婚約などしたら小説と同じになってしまうのではないだろうか。

いやそれ以前に、王子と婚約など…八年間平民として過ごし、前世の記憶を思い出したせいで更に平民感覚が強くなったミナにはハードルが高すぎた。


「まあ、もしかしたらだから。…ああ着いたみたいね」

フランツィスカの声に応えるように馬車が止まった。




王宮へ着いた二人はまず控えの間へと案内された。

出された香りの良いお茶を飲みながらしばらく休息していると扉が開き、アルフォンスとフリードリヒが入って来た。


「ミナ、彼は私の侍従でフランツィスカの兄のフリードリヒだ」

「初めまして、フリードリヒ・バウムガルトです。噂通りの可愛いお嬢様ですね」

アルフォンスに紹介されたフリードリヒはミナに向かって笑顔を向けた。


「初めまして…ミナと申します」

可愛いという言葉に何か含むものを感じながら、ミナはマントの裾をつまむと腰を落として挨拶をした。

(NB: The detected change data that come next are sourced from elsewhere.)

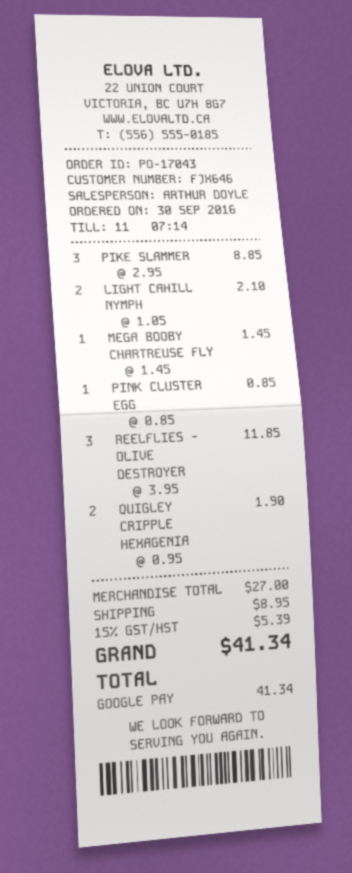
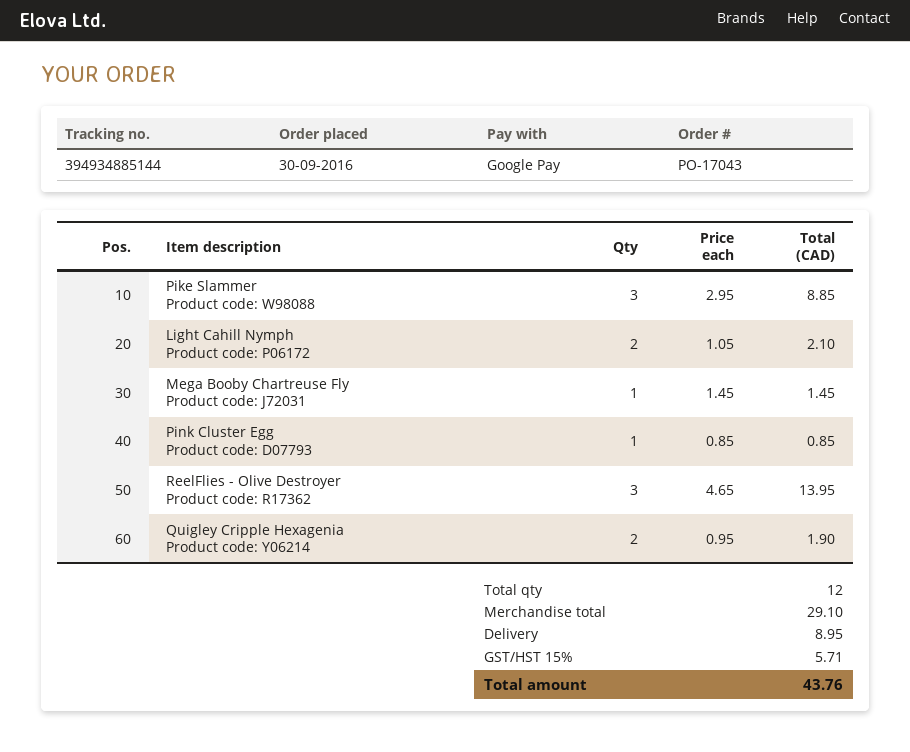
REELFLIES - OLIVE DESTROYER: 3 x 3.95 = 11.85 -> 3 x 4.65 = 13.95
subtotal: 27.00 -> 29.10
tax: 15% = 5.39 -> 15% = 5.71
total: 41.34 -> 43.76

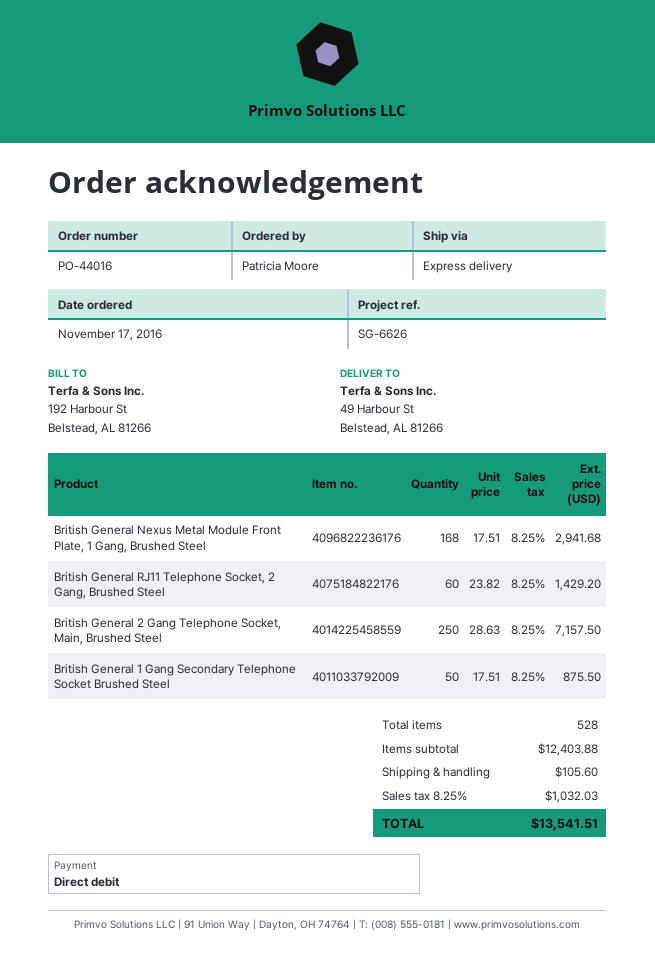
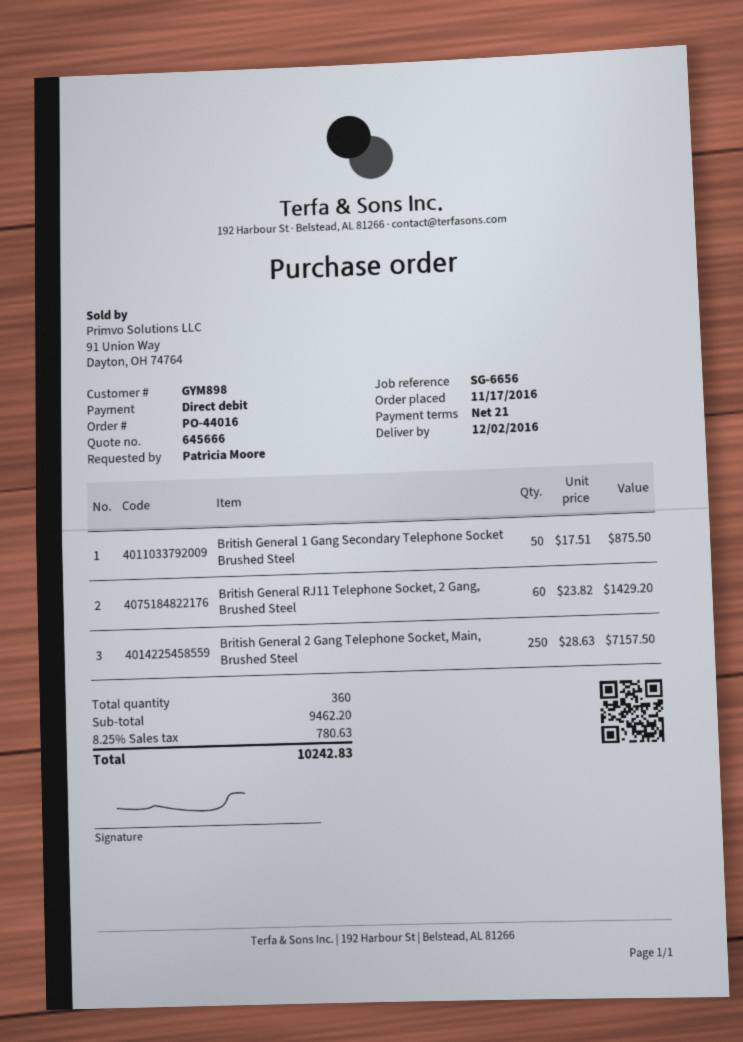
reference: SG-6626 -> SG-6656
British General Nexus Metal Module Front Plate, 1 Gang, Brushed Steel: 168 x 17.51 = 2941.68 -> none
total quantity: 528 -> 360
subtotal: 12403.88 -> 9462.20
shipping: 105.60 -> none
tax: 8.25% = 1032.03 -> 8.25% = 780.63
total: 13541.51 -> 10242.83

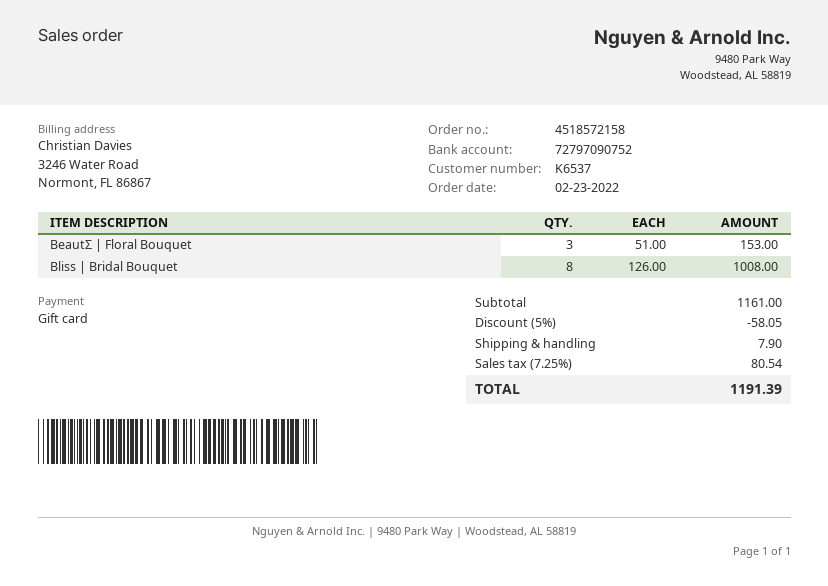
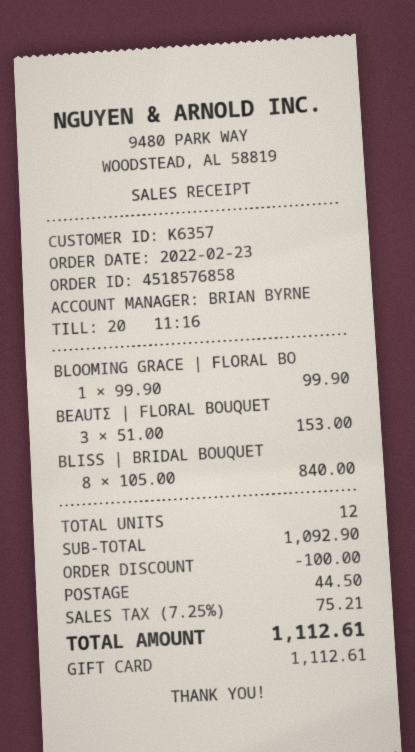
order number: 4518572158 -> 4518576858
customer number: K6537 -> K6357
Bliss | Bridal Bouquet: 8 x 126.00 = 1008.00 -> 8 x 105.00 = 840.00
BLOOMING GRACE | FLORAL BO: none -> 1 x 99.90 = 99.90
subtotal: 1161.00 -> 1092.90
discount: 58.05 -> 100.00
shipping: 7.90 -> 44.50
tax: 7.25% = 80.54 -> 7.25% = 75.21
total: 1191.39 -> 1112.61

教会に滞在中、シスターに貴族令嬢としてのふるまいを教えられたのだ。



「ミナ、君の家族は既に揃っているよ」

ピクリと肩を震わせたミナに、アルフォンスは手を差し出した。


「え…あの」

「ミナ、こういう時にはエスコートしてもらうのよ」

そう言うと、フランツィスカは自らに差し出されたフリードリヒの手に自分の手を乗せた。

それを真似してミナがアルフォンスに手を重ねると、四人は控えの間から出た。